> Task directions
I need the lines below from the one with "height: 41px ->" down to the one with "color: #0f172a ->" reproduced exactly, both ends included, and nothing else.

Stored items:
================

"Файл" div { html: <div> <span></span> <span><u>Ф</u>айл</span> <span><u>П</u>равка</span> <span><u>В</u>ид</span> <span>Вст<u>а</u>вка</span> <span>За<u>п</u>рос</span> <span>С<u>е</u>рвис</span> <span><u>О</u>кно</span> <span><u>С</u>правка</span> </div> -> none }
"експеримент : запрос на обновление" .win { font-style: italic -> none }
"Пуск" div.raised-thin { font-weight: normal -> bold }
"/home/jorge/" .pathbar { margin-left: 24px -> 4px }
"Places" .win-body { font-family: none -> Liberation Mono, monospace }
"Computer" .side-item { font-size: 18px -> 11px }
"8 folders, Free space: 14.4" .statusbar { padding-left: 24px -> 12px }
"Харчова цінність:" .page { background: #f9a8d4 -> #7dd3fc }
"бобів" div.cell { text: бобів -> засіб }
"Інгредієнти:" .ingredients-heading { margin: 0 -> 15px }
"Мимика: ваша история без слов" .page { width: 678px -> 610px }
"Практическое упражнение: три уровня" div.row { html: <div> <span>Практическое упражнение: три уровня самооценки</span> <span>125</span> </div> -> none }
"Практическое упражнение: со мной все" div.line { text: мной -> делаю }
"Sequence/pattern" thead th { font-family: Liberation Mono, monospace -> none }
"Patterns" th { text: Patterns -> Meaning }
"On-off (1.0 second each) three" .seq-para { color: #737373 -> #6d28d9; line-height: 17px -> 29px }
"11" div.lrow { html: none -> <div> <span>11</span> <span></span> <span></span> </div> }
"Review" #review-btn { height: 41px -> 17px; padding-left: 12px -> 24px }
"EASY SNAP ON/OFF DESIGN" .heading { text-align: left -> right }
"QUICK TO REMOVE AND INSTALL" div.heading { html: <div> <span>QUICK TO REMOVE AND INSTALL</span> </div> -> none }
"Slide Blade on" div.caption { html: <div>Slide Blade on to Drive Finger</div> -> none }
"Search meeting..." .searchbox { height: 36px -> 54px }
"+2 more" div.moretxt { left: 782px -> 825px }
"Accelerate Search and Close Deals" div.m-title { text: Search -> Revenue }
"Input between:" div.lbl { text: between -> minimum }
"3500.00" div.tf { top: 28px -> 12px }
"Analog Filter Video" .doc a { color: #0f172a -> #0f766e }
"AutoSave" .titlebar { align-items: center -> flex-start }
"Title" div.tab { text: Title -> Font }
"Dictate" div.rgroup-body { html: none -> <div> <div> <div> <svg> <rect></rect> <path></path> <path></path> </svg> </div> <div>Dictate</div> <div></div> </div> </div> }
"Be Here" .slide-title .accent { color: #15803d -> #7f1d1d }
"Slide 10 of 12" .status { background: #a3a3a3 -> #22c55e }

================

> Response to this task
"Review" #review-btn { height: 41px -> 17px; padding-left: 12px -> 24px }
"EASY SNAP ON/OFF DESIGN" .heading { text-align: left -> right }
"QUICK TO REMOVE AND INSTALL" div.heading { html: <div> <span>QUICK TO REMOVE AND INSTALL</span> </div> -> none }
"Slide Blade on" div.caption { html: <div>Slide Blade on to Drive Finger</div> -> none }
"Search meeting..." .searchbox { height: 36px -> 54px }
"+2 more" div.moretxt { left: 782px -> 825px }
"Accelerate Search and Close Deals" div.m-title { text: Search -> Revenue }
"Input between:" div.lbl { text: between -> minimum }
"3500.00" div.tf { top: 28px -> 12px }
"Analog Filter Video" .doc a { color: #0f172a -> #0f766e }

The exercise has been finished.